* [Work to complete]:
Within the entries below, find the lines that hold "path" and report only how many there are.

** Data extracts follows **

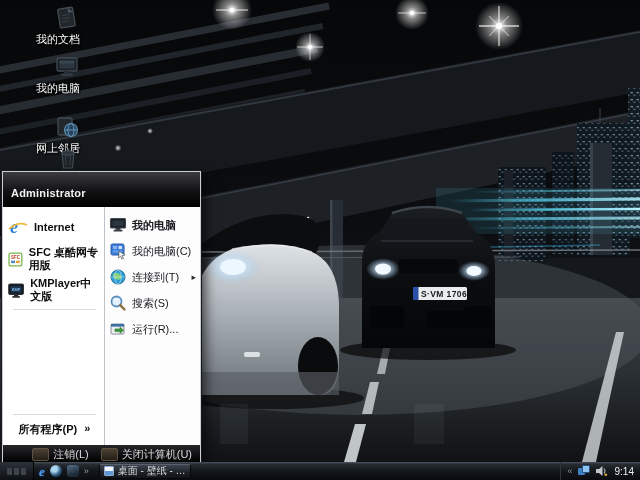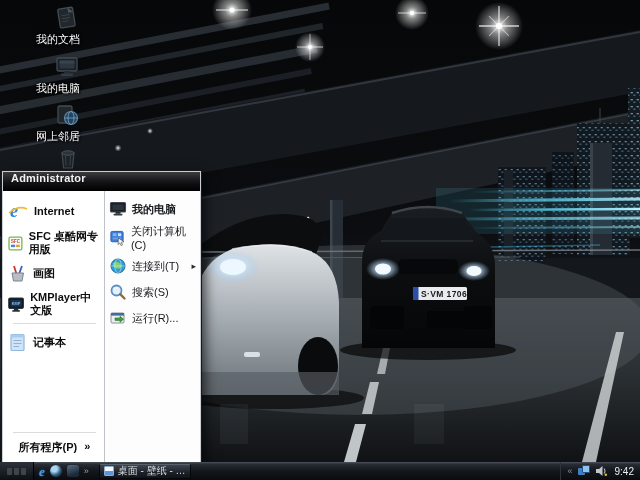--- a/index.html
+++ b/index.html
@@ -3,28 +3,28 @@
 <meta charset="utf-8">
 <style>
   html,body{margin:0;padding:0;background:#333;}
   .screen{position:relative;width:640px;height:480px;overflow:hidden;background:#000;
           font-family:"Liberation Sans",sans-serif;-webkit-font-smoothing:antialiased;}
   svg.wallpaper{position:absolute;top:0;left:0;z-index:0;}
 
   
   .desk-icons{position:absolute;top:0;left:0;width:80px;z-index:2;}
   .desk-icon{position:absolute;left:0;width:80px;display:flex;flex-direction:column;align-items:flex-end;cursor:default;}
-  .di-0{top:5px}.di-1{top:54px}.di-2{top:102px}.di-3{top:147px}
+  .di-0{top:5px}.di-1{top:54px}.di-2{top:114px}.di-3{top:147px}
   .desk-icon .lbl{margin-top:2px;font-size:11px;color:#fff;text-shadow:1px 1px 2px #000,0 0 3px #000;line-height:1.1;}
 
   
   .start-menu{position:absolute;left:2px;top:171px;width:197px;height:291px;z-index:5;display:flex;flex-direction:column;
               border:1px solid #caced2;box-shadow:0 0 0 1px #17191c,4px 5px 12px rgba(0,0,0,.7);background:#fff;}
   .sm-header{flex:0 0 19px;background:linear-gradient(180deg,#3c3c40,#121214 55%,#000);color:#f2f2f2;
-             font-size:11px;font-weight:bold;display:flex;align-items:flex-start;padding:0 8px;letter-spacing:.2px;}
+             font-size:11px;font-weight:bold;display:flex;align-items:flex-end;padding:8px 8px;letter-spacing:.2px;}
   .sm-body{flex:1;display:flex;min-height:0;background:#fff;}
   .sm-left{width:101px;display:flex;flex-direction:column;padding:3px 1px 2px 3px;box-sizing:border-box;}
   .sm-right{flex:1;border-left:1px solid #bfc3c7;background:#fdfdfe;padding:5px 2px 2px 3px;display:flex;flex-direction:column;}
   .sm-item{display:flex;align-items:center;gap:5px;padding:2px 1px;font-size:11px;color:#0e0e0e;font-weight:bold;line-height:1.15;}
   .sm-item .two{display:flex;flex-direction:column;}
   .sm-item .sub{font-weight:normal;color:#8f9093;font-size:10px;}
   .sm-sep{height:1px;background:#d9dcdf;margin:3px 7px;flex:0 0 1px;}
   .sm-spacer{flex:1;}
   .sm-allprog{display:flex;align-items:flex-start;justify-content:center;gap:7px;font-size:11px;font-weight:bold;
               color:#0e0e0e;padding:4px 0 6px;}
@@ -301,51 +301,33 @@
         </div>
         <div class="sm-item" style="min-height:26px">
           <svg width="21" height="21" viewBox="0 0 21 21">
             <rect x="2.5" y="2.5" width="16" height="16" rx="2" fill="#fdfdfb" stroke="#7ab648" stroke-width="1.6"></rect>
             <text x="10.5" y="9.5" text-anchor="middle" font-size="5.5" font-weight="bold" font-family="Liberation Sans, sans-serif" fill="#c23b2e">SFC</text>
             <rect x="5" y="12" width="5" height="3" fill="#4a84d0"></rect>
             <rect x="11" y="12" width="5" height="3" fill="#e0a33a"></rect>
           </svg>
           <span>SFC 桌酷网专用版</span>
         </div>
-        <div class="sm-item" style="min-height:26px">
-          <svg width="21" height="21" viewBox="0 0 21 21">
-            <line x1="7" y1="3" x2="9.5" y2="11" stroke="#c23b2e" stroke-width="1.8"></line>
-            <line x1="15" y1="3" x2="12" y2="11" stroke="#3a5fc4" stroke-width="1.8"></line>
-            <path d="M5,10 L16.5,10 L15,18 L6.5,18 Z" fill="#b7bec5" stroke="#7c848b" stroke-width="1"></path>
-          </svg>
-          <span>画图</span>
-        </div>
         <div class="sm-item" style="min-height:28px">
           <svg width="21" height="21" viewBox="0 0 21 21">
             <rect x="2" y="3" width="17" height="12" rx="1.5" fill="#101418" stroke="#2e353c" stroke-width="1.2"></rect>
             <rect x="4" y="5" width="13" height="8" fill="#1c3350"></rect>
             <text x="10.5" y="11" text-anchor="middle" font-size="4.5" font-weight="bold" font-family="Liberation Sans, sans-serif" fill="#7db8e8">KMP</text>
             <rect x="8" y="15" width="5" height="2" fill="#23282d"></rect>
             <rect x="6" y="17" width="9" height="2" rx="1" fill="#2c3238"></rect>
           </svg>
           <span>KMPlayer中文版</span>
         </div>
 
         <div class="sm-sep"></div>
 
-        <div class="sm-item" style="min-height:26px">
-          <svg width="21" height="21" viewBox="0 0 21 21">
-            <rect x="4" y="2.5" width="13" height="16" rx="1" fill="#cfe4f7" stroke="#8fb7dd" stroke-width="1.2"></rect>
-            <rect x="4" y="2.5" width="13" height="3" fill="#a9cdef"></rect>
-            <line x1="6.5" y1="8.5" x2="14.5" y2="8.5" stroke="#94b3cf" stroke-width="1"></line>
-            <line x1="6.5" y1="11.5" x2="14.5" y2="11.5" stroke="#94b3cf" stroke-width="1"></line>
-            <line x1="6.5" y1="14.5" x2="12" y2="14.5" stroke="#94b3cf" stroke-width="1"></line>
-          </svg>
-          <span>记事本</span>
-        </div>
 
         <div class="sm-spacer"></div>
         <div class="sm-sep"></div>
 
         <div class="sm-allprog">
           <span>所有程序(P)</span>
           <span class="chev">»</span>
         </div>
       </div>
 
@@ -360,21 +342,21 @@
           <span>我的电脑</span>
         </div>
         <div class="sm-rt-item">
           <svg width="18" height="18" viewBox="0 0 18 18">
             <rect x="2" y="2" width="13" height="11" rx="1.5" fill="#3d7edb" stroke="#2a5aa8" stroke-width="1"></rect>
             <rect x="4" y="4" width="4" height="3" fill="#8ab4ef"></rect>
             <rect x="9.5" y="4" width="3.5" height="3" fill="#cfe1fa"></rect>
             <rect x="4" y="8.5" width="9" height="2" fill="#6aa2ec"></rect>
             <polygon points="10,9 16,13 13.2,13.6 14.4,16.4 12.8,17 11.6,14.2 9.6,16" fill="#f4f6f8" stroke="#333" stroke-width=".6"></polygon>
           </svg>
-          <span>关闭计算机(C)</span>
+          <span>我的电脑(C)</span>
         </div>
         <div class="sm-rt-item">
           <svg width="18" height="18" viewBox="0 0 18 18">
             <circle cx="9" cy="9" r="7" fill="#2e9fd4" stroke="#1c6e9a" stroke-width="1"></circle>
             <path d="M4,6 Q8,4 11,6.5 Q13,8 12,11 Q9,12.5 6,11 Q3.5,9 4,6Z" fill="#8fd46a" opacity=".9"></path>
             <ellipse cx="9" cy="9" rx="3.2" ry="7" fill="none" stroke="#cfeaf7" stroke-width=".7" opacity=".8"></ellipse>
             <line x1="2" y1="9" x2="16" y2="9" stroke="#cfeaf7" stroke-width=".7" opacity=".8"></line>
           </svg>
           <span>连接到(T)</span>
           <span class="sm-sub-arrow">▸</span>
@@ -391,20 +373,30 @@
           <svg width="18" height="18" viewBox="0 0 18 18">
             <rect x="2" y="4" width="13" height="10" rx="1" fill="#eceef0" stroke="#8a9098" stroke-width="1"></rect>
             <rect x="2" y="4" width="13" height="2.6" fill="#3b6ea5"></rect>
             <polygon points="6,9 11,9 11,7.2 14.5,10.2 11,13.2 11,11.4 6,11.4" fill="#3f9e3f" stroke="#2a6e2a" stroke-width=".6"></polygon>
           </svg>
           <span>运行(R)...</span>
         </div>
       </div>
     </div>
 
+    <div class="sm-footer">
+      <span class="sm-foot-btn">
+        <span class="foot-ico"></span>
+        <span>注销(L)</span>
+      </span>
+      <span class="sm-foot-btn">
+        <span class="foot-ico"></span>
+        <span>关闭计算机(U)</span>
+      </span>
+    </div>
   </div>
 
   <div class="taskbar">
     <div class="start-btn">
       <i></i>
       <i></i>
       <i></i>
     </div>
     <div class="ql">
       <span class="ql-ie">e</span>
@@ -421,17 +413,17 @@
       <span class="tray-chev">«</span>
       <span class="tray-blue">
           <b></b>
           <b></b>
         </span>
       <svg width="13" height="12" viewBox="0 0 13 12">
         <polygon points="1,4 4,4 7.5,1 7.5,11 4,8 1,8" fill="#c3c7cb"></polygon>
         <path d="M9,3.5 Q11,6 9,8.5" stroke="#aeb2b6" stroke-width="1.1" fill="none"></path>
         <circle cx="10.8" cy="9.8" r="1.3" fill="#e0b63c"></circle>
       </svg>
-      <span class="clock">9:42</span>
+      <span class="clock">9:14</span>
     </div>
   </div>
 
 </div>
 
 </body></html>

** End of Data extracts **
** Data extracts follows **

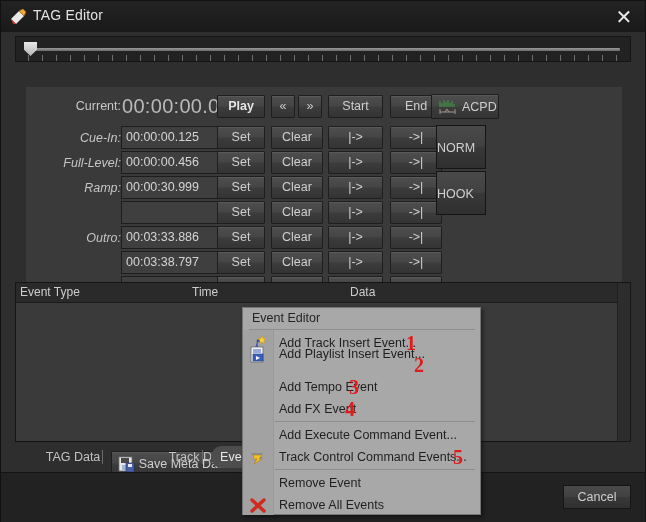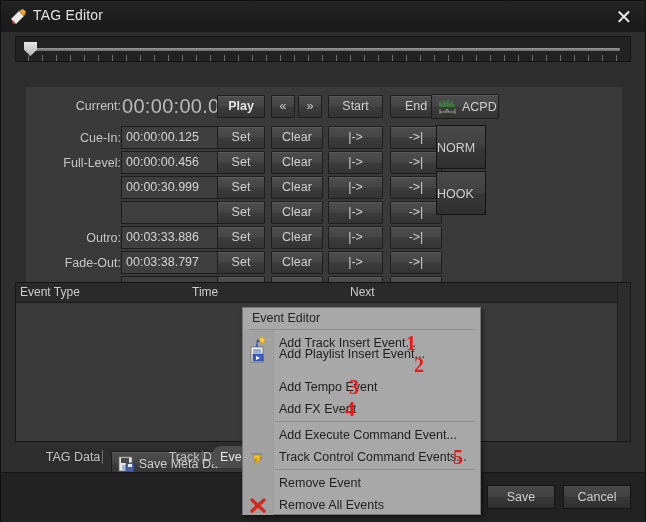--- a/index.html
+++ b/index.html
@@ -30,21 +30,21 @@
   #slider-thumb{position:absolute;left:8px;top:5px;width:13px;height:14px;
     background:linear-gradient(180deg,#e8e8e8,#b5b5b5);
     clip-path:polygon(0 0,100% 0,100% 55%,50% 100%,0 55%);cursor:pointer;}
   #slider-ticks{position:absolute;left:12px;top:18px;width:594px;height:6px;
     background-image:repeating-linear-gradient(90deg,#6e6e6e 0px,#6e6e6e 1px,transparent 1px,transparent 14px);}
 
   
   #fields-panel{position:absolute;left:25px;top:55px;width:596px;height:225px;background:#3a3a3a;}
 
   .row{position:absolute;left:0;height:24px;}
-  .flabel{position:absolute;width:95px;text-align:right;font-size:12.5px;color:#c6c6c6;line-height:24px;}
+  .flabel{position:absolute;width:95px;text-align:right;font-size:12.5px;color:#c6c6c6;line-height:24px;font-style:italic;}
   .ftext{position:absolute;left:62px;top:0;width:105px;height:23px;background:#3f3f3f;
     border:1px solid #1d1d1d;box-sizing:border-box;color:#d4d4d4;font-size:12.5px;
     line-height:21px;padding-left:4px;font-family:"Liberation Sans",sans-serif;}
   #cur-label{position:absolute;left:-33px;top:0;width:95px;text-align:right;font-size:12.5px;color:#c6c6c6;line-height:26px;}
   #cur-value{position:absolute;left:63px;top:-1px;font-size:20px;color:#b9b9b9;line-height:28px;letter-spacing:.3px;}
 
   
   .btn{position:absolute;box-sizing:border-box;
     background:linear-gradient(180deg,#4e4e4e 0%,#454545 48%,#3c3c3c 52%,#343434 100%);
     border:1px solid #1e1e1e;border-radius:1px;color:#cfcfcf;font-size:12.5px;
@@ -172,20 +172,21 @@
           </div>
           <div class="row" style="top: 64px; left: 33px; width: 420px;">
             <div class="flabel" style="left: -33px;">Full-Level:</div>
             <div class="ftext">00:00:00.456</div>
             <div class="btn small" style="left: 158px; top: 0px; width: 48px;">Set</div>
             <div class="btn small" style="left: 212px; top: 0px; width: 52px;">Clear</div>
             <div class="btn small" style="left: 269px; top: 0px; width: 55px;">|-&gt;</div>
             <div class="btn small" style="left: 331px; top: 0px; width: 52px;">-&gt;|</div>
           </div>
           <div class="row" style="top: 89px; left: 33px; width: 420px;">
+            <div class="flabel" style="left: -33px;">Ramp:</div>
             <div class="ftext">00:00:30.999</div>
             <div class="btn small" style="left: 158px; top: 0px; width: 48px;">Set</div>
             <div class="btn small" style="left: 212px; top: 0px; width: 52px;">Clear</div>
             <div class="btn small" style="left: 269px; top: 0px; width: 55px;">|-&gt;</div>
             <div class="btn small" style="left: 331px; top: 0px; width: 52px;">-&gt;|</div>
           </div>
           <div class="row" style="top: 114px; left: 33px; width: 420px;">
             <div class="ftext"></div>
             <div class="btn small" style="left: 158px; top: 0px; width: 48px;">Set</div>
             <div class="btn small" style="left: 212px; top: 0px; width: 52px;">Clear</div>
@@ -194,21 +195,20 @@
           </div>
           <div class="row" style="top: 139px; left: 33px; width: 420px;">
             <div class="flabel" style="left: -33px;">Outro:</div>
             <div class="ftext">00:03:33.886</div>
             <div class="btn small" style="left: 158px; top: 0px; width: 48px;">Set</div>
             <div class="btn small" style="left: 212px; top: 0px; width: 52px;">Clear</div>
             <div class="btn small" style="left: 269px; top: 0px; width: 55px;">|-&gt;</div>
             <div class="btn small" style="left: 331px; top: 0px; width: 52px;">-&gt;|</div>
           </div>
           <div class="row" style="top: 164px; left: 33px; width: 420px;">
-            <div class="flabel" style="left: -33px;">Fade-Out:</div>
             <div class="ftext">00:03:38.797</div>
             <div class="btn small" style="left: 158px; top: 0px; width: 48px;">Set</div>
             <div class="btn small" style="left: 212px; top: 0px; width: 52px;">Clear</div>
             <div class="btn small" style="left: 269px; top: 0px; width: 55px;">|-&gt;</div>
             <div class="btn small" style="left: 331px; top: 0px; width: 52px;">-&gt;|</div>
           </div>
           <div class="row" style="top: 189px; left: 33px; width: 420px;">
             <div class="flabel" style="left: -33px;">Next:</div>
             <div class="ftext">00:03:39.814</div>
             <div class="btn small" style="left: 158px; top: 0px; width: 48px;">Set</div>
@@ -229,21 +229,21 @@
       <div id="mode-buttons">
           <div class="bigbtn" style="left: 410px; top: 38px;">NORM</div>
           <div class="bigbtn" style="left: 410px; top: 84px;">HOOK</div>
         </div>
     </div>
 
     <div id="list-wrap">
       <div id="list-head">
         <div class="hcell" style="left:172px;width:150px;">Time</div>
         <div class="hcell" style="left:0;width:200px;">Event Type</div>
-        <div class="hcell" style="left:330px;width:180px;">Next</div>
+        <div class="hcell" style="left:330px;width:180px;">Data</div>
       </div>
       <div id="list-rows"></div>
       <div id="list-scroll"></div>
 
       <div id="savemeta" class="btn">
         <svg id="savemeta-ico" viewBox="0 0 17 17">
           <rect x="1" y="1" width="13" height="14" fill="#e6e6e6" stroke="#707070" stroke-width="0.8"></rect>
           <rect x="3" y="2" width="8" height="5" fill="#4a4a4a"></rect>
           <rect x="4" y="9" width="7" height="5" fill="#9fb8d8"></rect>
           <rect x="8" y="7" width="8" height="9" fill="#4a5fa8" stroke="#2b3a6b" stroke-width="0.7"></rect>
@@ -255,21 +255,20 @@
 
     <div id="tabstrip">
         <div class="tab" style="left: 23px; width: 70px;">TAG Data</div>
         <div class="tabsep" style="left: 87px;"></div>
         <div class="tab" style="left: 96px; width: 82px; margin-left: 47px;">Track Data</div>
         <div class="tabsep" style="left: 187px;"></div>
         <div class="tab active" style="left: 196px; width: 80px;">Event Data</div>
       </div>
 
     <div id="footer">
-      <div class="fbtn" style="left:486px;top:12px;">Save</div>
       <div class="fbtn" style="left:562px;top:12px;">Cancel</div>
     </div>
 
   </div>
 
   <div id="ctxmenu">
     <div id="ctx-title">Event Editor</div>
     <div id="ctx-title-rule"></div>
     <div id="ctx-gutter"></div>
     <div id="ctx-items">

** End of Data extracts **

* [Task solution]:
4